To have a successful partnership, all three circles need to align. When sex is missing or inadequate, a third of your relationship becomes fractured. If your sex life starts to feel lackluster and your partner is unwilling to change, it could be time to move on.
And, quite frankly, it can help to figure this out before you get married (if you decide to marry). After all, what happens if you are a couple years into a marriage before you realize that your sex life is a total dealbreaker. Even if you decide not to have sex before marriage, talking about the kinky stuff you like ahead of time can at least give you a clue — and even be a warning to your potential mate.

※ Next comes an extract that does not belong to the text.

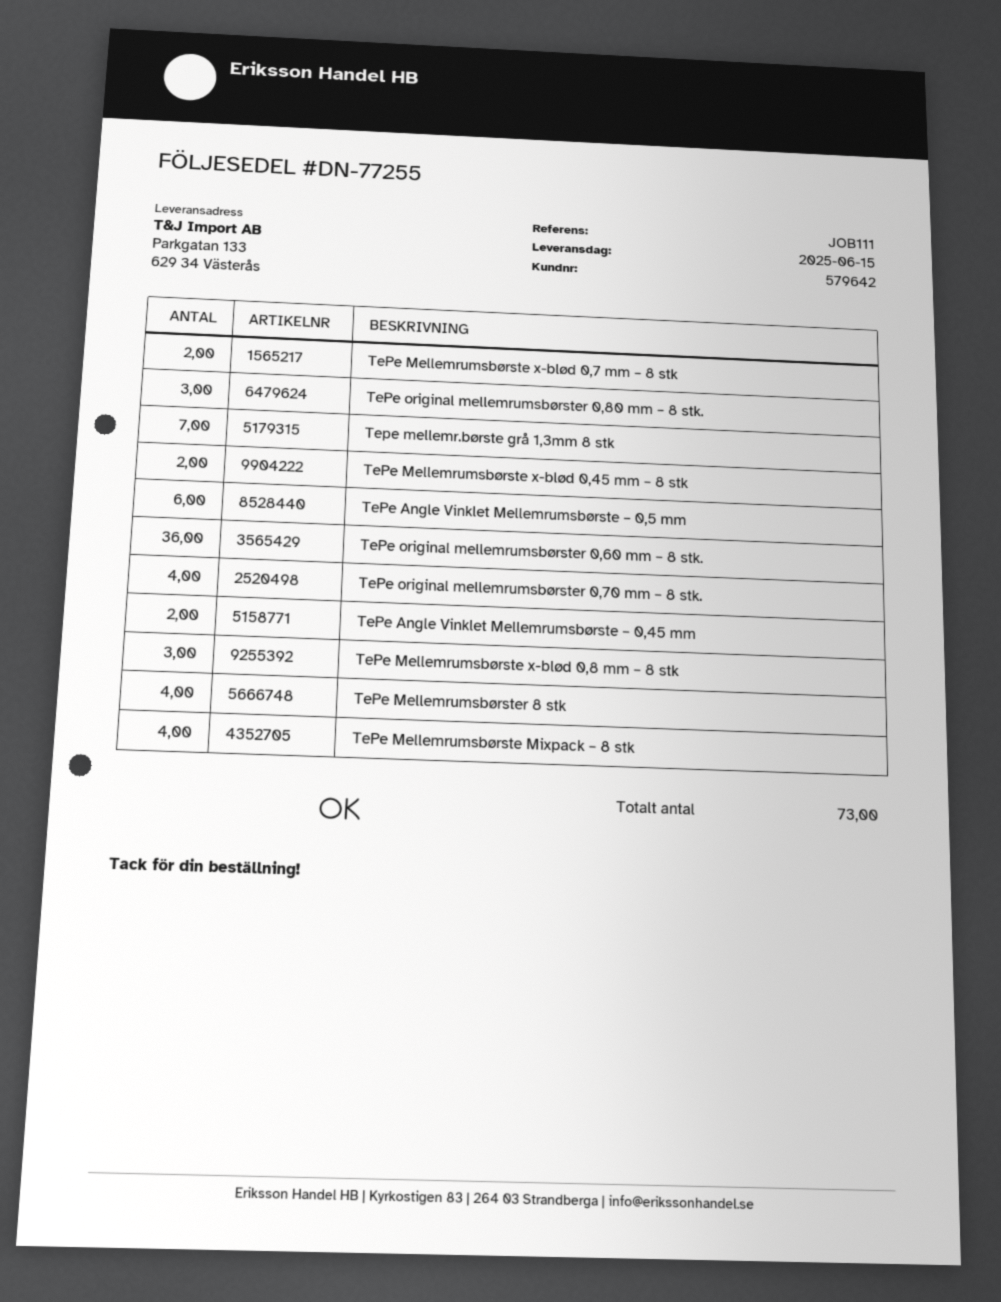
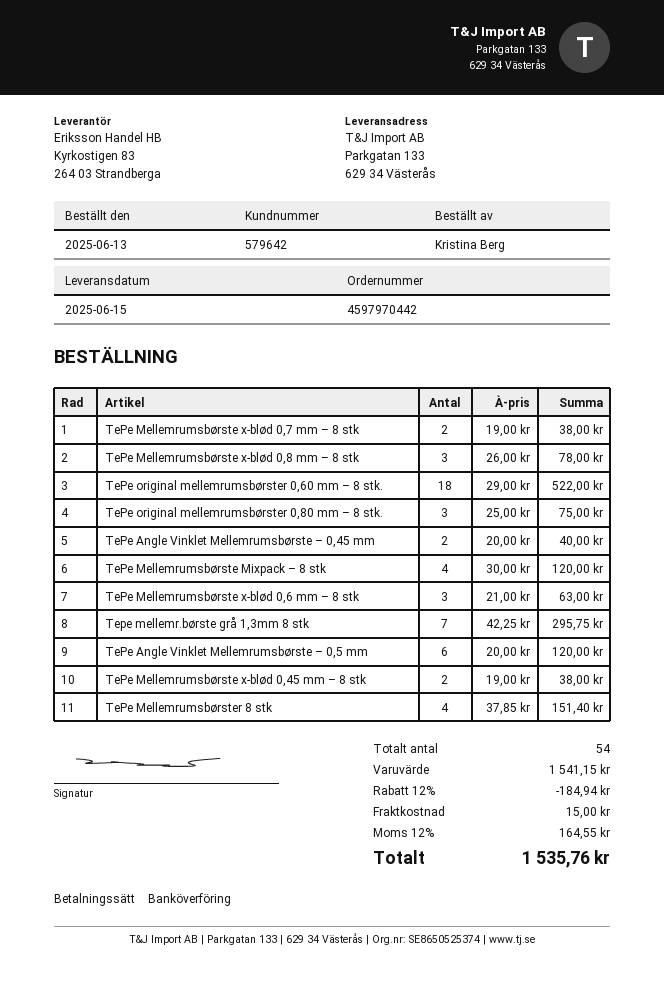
TePe original mellemrumsbørster 0,60 mm – 8 stk.: 36 -> 18
TePe original mellemrumsbørster 0,70 mm – 8 stk.: 4 -> none
TePe Mellemrumsbørste x-blød 0,6 mm – 8 stk: none -> 3
total quantity: 73 -> 54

Where to go next with your relationship.
St. John says that sometimes couples with mismatched sex interests go outside of their relationships to find what they’re looking for. This kind of open relationship doesn’t work for everyone, but it is an option in some cases. But making an open relationship work is its own challenge.
Carefully think about what matters most to you and your partner. Think through the situation to see if you can make something kinky work, or if you need to seek satisfaction elsewhere. Be realistic and open as you go on this journey.
And invite your partner to come with you. Your partner might surprise you.